* [Material for this exercise]:
□ □ □ □ □ □ □
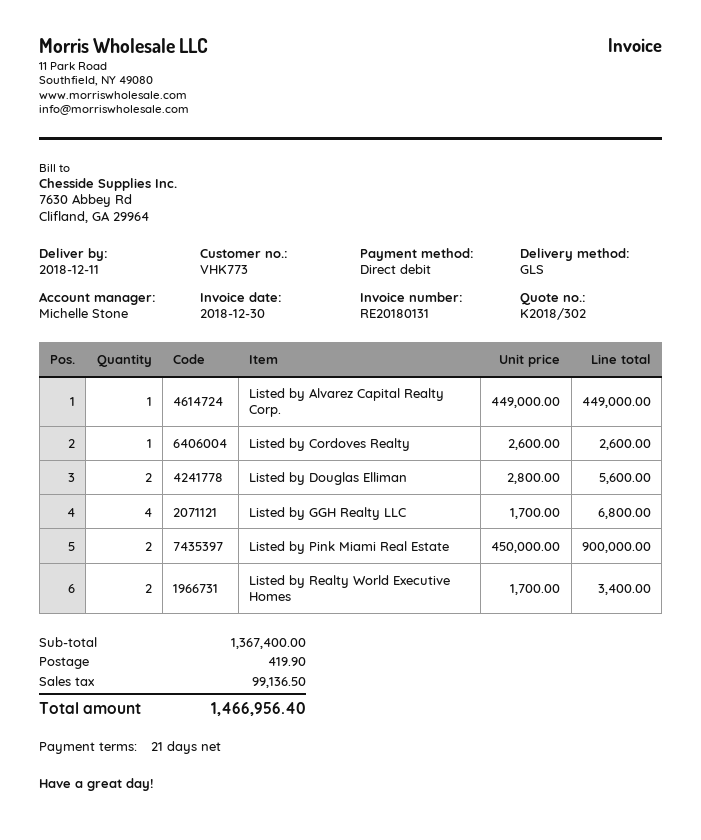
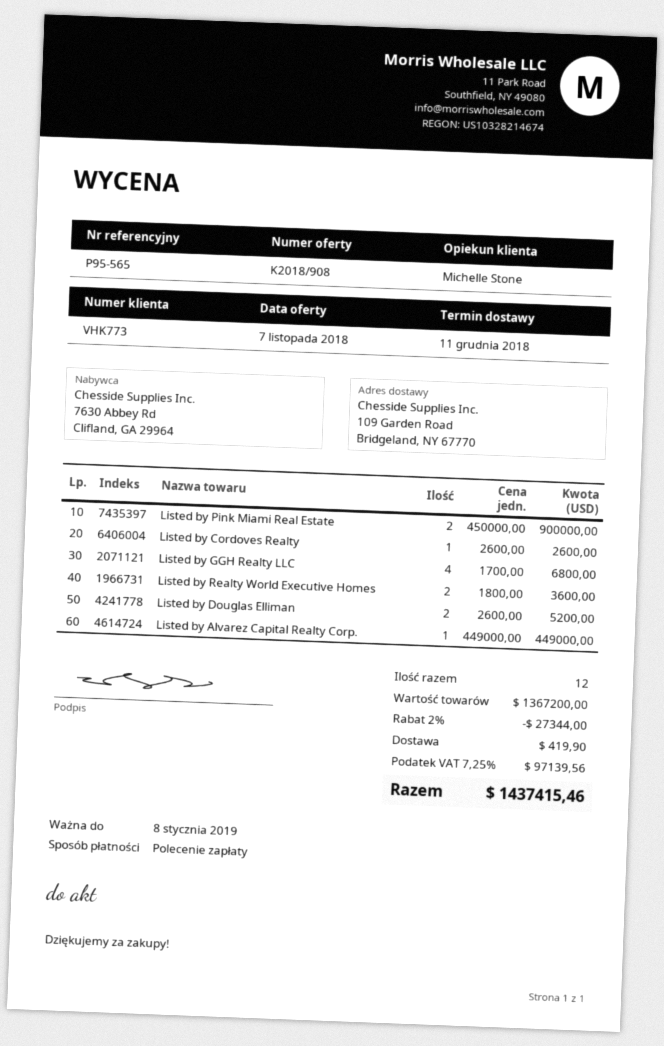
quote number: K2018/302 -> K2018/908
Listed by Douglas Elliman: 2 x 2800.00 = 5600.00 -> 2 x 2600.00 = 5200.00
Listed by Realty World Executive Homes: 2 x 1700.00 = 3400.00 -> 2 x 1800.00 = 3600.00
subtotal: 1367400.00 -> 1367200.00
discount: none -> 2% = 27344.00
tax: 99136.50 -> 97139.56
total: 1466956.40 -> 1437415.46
□ □ □ □ □ □ □
* [Task item]: Go through the data, and copy each line in which the word "Listed" appears.

* [Exercise solution]:
Listed by Douglas Elliman: 2 x 2800.00 = 5600.00 -> 2 x 2600.00 = 5200.00
Listed by Realty World Executive Homes: 2 x 1700.00 = 3400.00 -> 2 x 1800.00 = 3600.00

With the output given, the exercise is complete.